EXERCISE AIM: Exactly the lines from the one that holds "tax: 202.83 -> 205.96" to the end of the data below: retype these and nothing else.

TASK MATERIAL:
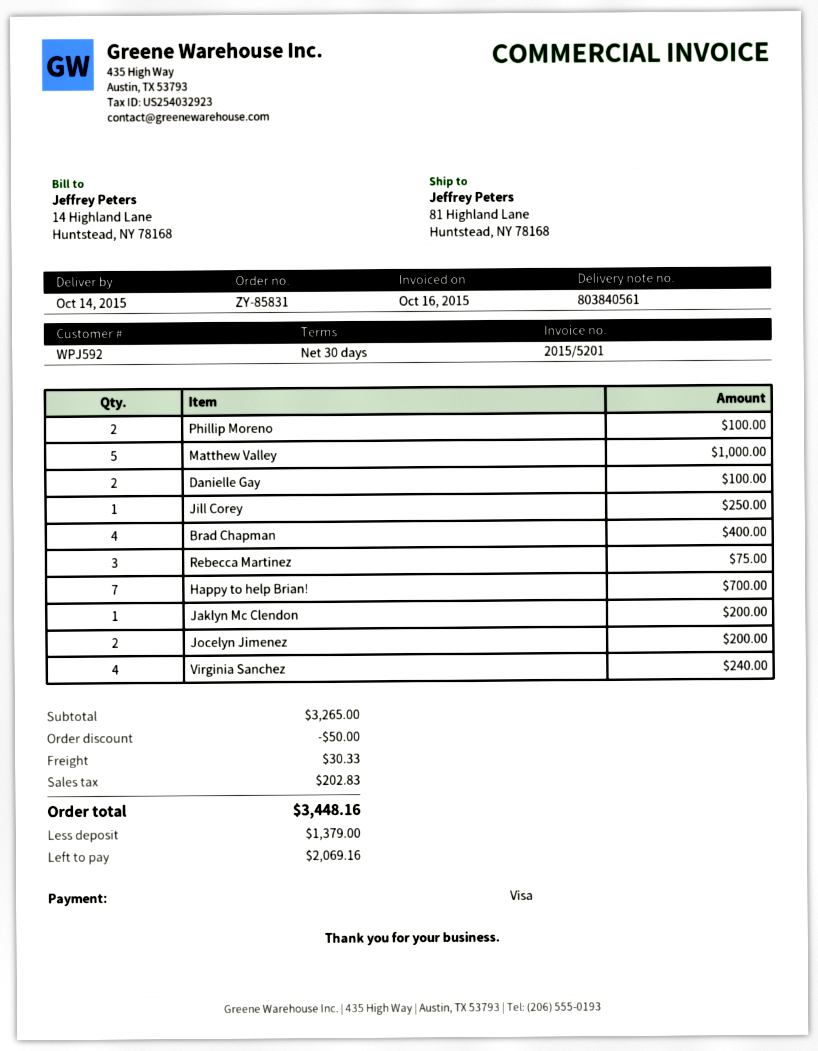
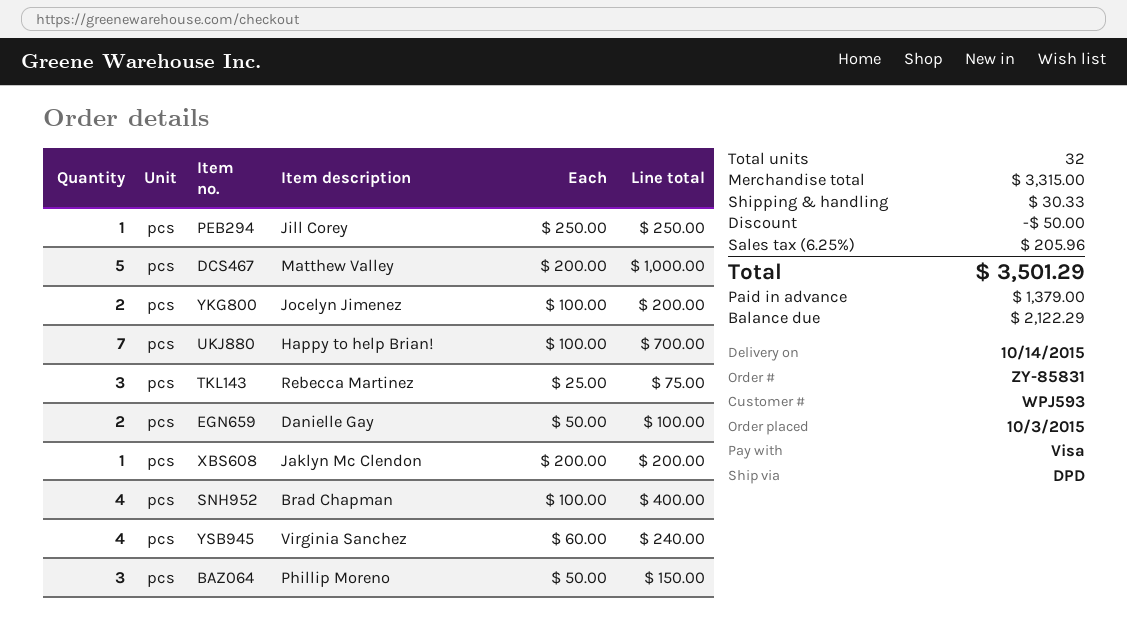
customer number: WPJ592 -> WPJ593
Phillip Moreno: 2 for 100.00 -> 3 for 150.00
subtotal: 3265.00 -> 3315.00
tax: 202.83 -> 205.96
total: 3448.16 -> 3501.29
balance: 2069.16 -> 2122.29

EXERCISE RESPONSE:
tax: 202.83 -> 205.96
total: 3448.16 -> 3501.29
balance: 2069.16 -> 2122.29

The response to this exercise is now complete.